Member of the House of Representatives
- In office 19 September 1905 – 7 June 1910

Personal details
- Born: 4 June 1863 Maastricht, Netherlands
- Died: 18 January 1913 (Aged 49) The Hague, Netherlands
- Party: General League of Roman Catholic Electoral Associations
- Spouse: Catharina Monica Maria van Sonsbeeck
- Education: University of Amsterdam

= Robert Regout (politician) =

Dutch politician (1863–1913)

Edmond Robert Hubert Regout (4 June 1863 - 18 January 1913) was a Dutch politician who served as Minister of Justice from 1910 until his death in office in 1913.

== Early life ==
Regout was born on 4 June 1863 in Maastricht, Netherlands to Louis Regout (1832–1905) and Theresia Hubertina Berger (1829–1899).
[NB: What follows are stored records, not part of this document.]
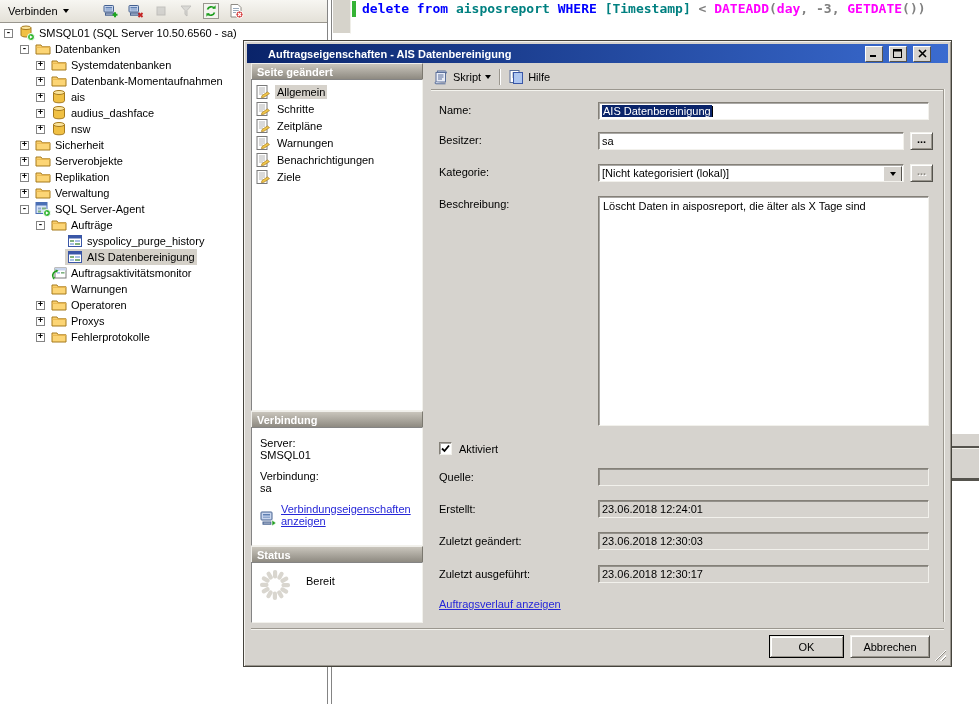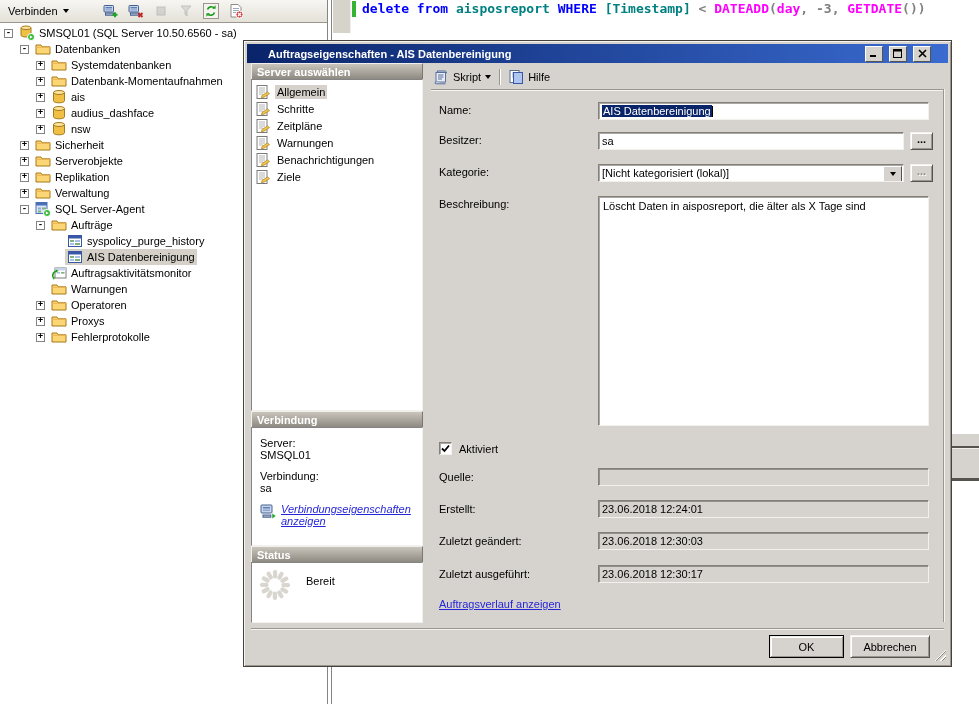--- a/index.html
+++ b/index.html
@@ -64,21 +64,21 @@
                   border-left:1px solid #f0efeb;border-right:1px solid #7b786f;}
   .sb-panel{position:absolute;left:7px;width:172px;background:#fff;box-sizing:border-box;
             border:1px solid;border-color:#848484 #f2f1ec #f2f1ec #848484;overflow:hidden;}
   .page-row{display:flex;align-items:center;gap:4px;height:17px;padding-left:3px;white-space:nowrap;}
   .page-row svg{width:16px;height:16px;flex:none;display:block;}
   .p-label{padding:1px 2px;}
   .p-label.selected{background:#d6d2cb;}
   .conn-box{padding:9px 8px;}
   .conn-label{margin:0;} .conn-val{margin:0 0 9px;}
   .link{color:var(--link,#2626d8);text-decoration:underline;cursor:pointer;}
-  .conn-link-row{display:flex;gap:4px;margin-top:4px;align-items:flex-start;font-style:italic;}
+  .conn-link-row{display:flex;gap:4px;margin-top:4px;align-items:flex-end;}
   .conn-link-row svg{width:17px;height:17px;flex:none;display:block;}
   .status-row{display:flex;align-items:flex-start;gap:14px;padding:5px 6px;}
   .status-row svg{width:34px;height:34px;display:block;}
   .status-text{margin-top:7px;}
 
   .cf-top{position:absolute;left:187px;right:6px;top:48px;height:0;border-top:1px solid #9b978f;border-bottom:1px solid #f4f3ee;}
   .cf-right{position:absolute;right:6px;top:48px;bottom:44px;width:0;border-left:1px solid #9b978f;border-right:1px solid #f4f3ee;}
 
   .f-label{position:absolute;left:195px;}
   .field{position:absolute;left:354px;width:331px;height:18px;box-sizing:border-box;background:#fff;
@@ -502,21 +502,21 @@
             <svg viewBox="0 0 16 16">
               <rect x="2" y="1.5" width="9" height="12" fill="#fff" stroke="#5a6f9a"></rect>
               <path d="M4 4h5M4 6h5M4 8h3" stroke="#9aaabb"></path>
               <rect x="5.5" y="3.5" width="9" height="11" fill="#AEC6F0" stroke="#3A57A7"></rect>
             </svg>
           </span>
         <span>Hilfe</span>
       </span>
     </div>
 
-    <div class="section-header" style="top:22px;">Server auswählen</div>
+    <div class="section-header" style="top:22px;">Seite geändert</div>
     <div class="sb-panel" style="top:38px;height:332px;padding-top:3px;">
         <div class="page-row">
           <span style="width: 16px; height: 16px;">
             <svg viewBox="0 0 16 16">
               <rect x="2" y="1.5" width="10" height="13" fill="#fff" stroke="#7a7a7a"></rect>
               <path d="M4 4h6M4 6h6M4 8h6M4 10h4" stroke="#b4b4b4"></path>
               <path d="M7 11.5l5.5-3.5 2 1.6-5.5 3.6-2.6.4z" fill="#F2C84B" stroke="#A67A1D" stroke-width="0.7"></path>
             </svg>
           </span>
           <span class="p-label selected">Allgemein</span>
He studied law at the University of Amsterdam, graduating in 1886. He married Catharina Monica Maria van Sonsbeeck (1860–1942) on 10 January 1889 in Amsterdam, but the couple remained childless.

== Career & Death==
Regout practiced as lawyer from 1886 until he was employed with the Public Prosecution Service at the subdistrict court in Roermond on 1 July 1888, before becoming substitute officer of Justice with the Amsterdam court on 1 November 1893. A decade later on 1 December 1903, Regout became an Officer of Justice in Roermond. Regout achieved his first political office when he was elected to the House of Representatives for the Helmond district in 1905. Because of his election, Regout and his wife moved to The Hague. He retained his seat in the House until he was appointed Minister of Justice by Prime Minister Theo Heemskerk following the resignation of the previous Justice Minister Anton Nelissen due to ill health on 7 June 1910. Regout thus served in the same cabinet as his brother Louis Regout, who served as Ministers of Transport and Water Management. Regout served as Minister of Justice until his sudden death in office from a Cardiac arrest on 18 January 1913 in The Hague, aged 49.